The significance of the statutory language is that where a second award of compensation for partial permanent disability is made while a previous award for partial permanent disability is being paid, but has not been satisfied fully, payment on the second award should not begin until after the last installment of the first has been delivered. Cf. Diskon v. Bubb, 88 N.J.L. 513 (Sup. Ct. 1916). This rule, however, does not apply to payment of compensation for temporary disability for a second compensable accident which occurs while payments for permanent disability are being made on an outstanding award arising from an earlier accident. Obviously, if a workman is given an award for partial permanent disability, returns to work while it is being paid, and sustains a second compensable accident causing temporary disability, compensation therefor should be paid notwithstanding the other award then being paid. The statute provides no bar. Moreover there is no conflict between the two types of payments because compensation for temporary disability represents a partial substitute for loss of current wages.

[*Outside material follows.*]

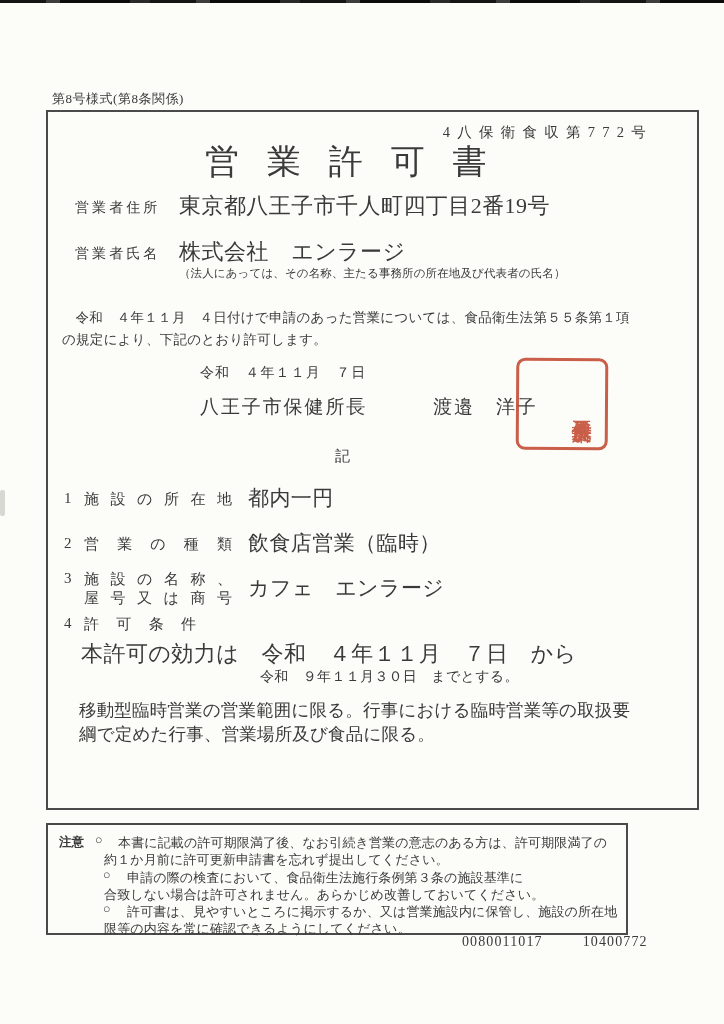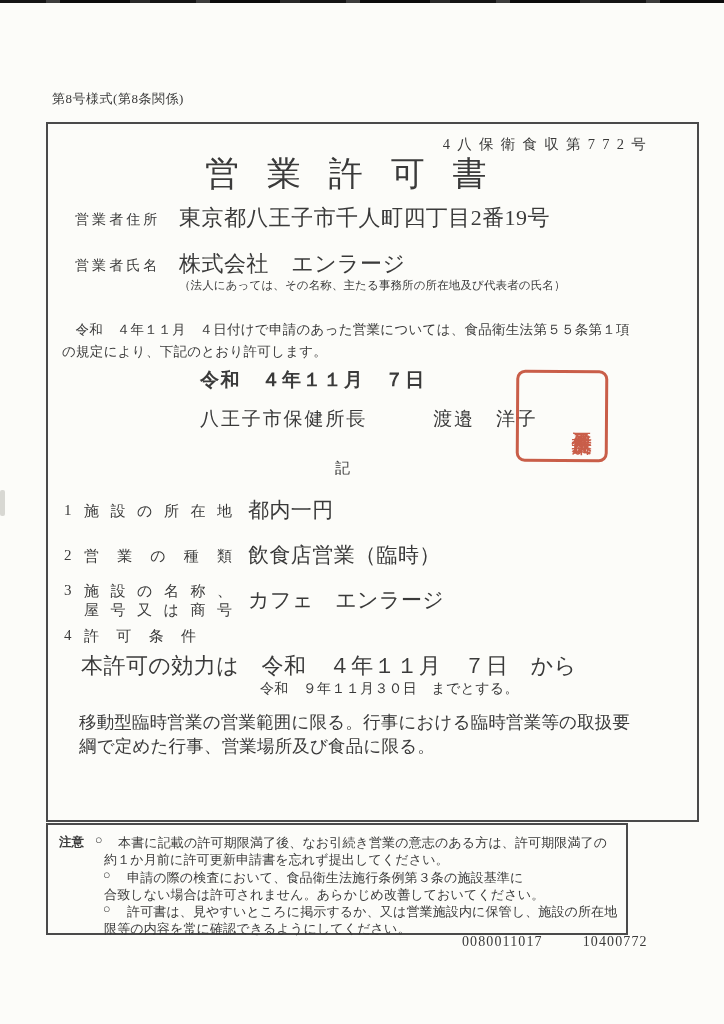"4八保衛食収第772号" .main-box { margin-top: 12px -> none }
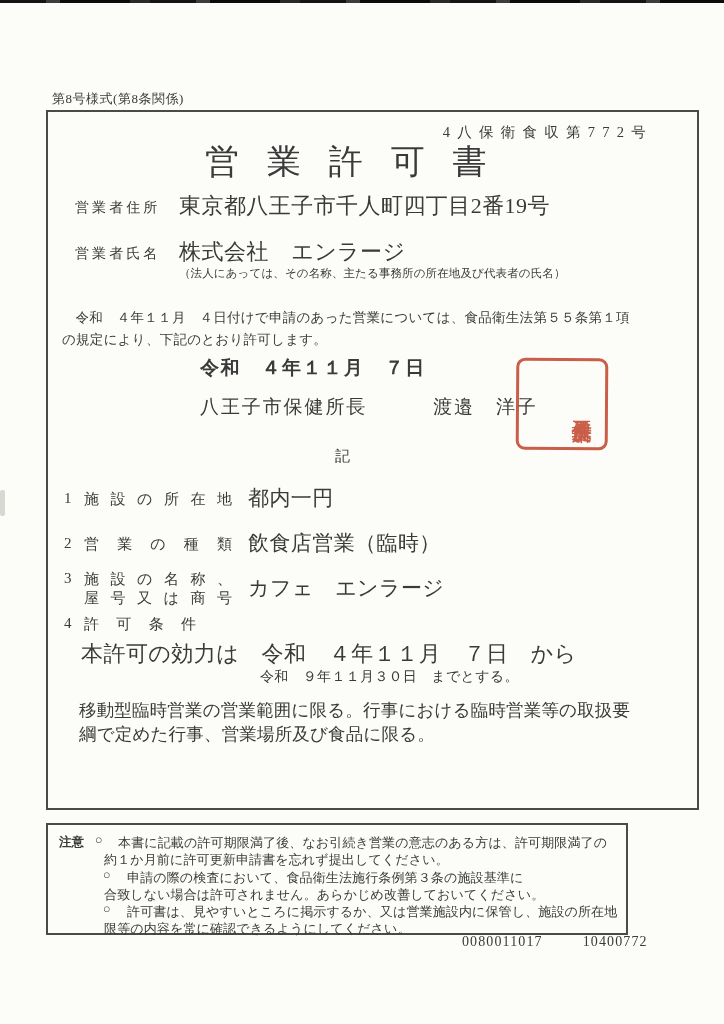"令和 ４年１１月 ７日" .issue-date { font-size: 19px -> 14px; font-weight: bold -> none; top: 243px -> 252px }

Under the circumstances we may put aside the payments of compensation for temporary disability under the second award. There was no error in paying such compensation while the permanent disability payments under the first award were being made. The inception date of Liberty's liability for permanent disability payments under the second award, however, became fixed as of December 15, 1959 when the last payment of the first 165 week award was made. This represents no diminution in extent of Liberty's monetary obligation under the award; simply a recognition of the statutory mandate to satisfy two permanent disability awards consecutively and not concurrently, and thus avoid double
[47 NJ Page 209]
weekly payments. The extent to which the compensation payments overlapped on the two awards is not clear from the record, nor is it clear whether any adjustments have been made with respect thereto. In view of our holding, the parties are directed to adjust the payment schedule to bring it into compliance. If they cannot agree, the matter may be presented to the judge of compensation for resolution on the remand.
We have examined the other grounds of appeal presented, and find no merit in any of them as would require reversal.
For the reasons stated the judgment is modified, and the matter is remanded to the Division to be disposed of in accordance herewith.